How would I go about doing this? I've heard* you can (on a model by model basis) specifiy different databases for Rails Models to use, but that sounds like they use them in their entirety, (that is, the database is Rails friendly). Can I make direct Oracle calls? Is there a process that makes this easier? Can Active Record itself handle this?
A toy example:
If I need to know color, price, and location for an Object, then normally I would parse a huge XML file to get this information. Now, with oracle, color, price, and location are all in different tables, indexed by some ID (there isn't actually an "Object" table). I want to pull all this information together into my Rails model.
Edit: Sounds like what I'd heard about was ActiveRecord's "establish_connection" method...and it does indeed seem to assume one model is mapped to one table in the target database, which isn't true in my case.
Edit Edit: Ah, looks like I might be wrong there. "establish_connection" might handle my situation just fine (just gotta get ORACLE working in the first place, and I'll know for sure... If anyone can help, the question is here)
You can create a connection to Oracle directly and then have ActiveRecord execute a raw SQL statement to query your tables (plural). Off the top of my head, something like this:
class OracleModel < ActiveRecord::Base
establish_connection(:oracle_development)
def self.get_objects
self.find_by_sql("SELECT...")
end
end
With this model you can do OracleModel.get_objects which will return a set of records whereby the columns specified in the SELECT SQL statement are attributes of each OracleModel. Obviously you can probably come up with a more meaningful model name than I have!
Create an entry named :oracle_development in your config/database.yml file with your Oracle database connection details.
This may not be exactly what you are looking for, but it seems to cover you situation pretty well: http://pullmonkey.com/2008/4/21/ruby-on-rails-multiple-database-connections/
It looks like you can make an arbitrarily-named database configuration in the the database.yml file, and then have certain models connect to it like so:
class SomeModel < ActiveRecord::Base
establish_connection :arbitrary_database
#other stuff for your model
end
So, the solution would be to make ActiveRecord models for just the tables you want data out of from this other database. Then, if you really want to get into some sql, use ActiveRecord::Base.connection.execute(sql). If you need it as a the actual active_record object, do SomeModel.find_by_sql(sql).
Hope this helps!
I don't have points enough to edit your question, but it sounds like what you really need is to have another "connection pool" available to the second DB -- I don't think Oracle itself will be a problem.

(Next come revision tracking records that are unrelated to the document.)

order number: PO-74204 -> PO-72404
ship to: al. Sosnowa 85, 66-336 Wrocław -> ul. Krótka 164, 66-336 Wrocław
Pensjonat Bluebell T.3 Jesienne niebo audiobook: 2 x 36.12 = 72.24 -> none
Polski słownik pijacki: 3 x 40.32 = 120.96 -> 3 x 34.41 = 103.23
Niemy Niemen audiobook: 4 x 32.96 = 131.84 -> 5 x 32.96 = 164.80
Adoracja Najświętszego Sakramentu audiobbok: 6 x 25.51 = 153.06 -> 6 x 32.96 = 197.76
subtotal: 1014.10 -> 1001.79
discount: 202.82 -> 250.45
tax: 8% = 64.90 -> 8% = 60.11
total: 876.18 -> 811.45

Then, you need to use these alternate connections to "simply" execute a custom query within the appropriate controller method.
If you only need to pull data from your Oracle database, and if you have any ability to add objects to a schema that can see the data you require . . . .

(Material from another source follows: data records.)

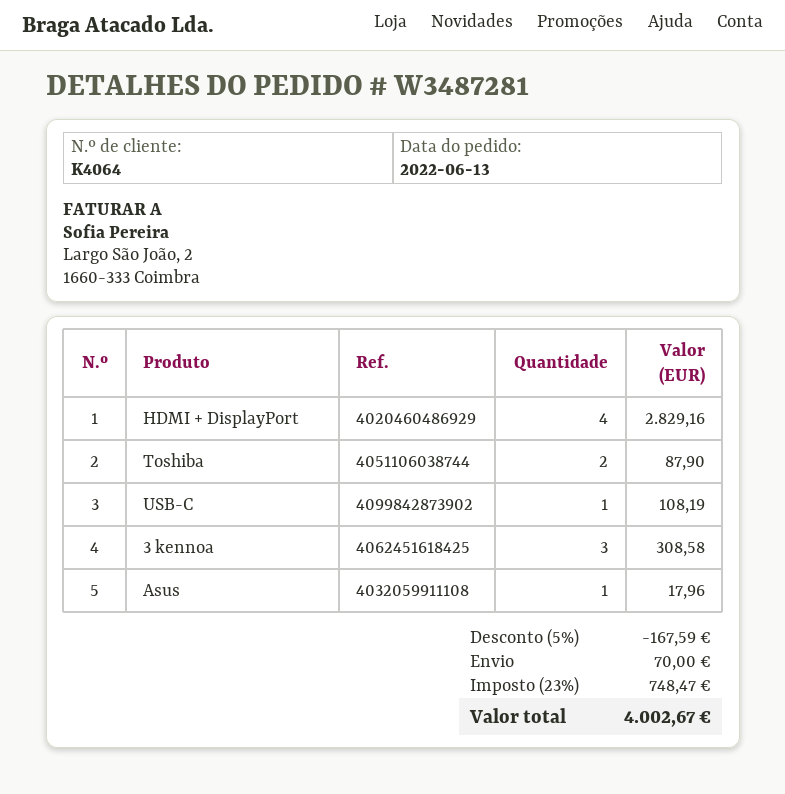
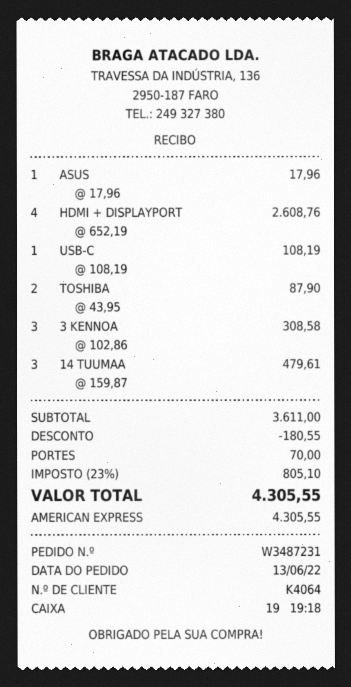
order number: W3487281 -> W3487231
HDMI + DisplayPort: 4 for 2829.16 -> 4 for 2608.76
14 TUUMAA: none -> 3 for 479.61
discount: 167.59 -> 180.55
tax: 23% = 748.47 -> 23% = 805.10
total: 4002.67 -> 4305.55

I would simplify things by creating a view on the Oracle table that projects the data you require in a nice friendly shape for ActiveRecord.
This would mean maintaining code to two layers of the application, but I think the gain in clarity on the client-side would outweigh the cost.
You could also use the CREATE OR REPLACE VIEW Object AS SELECT tab1., tab2. FROM tab1,tab2 syntax so the view returned every column in each table.
If you need to Insert or Update changes to your Rails model, then you need to read up on the restrictions for doing Updates through a view.
(Also, you may need to search on getting Oracle to work with Rails as you will potentially need to install the Oracle client software and additional Ruby modules).
Are you talking about an one-time data conversion or some permanent data exchange between your application and the Oracle database? I think you shouldn't involve Rails in. You could just make a SQL query to the Oracle database, extract the data, and then just insert it into the MySQL database.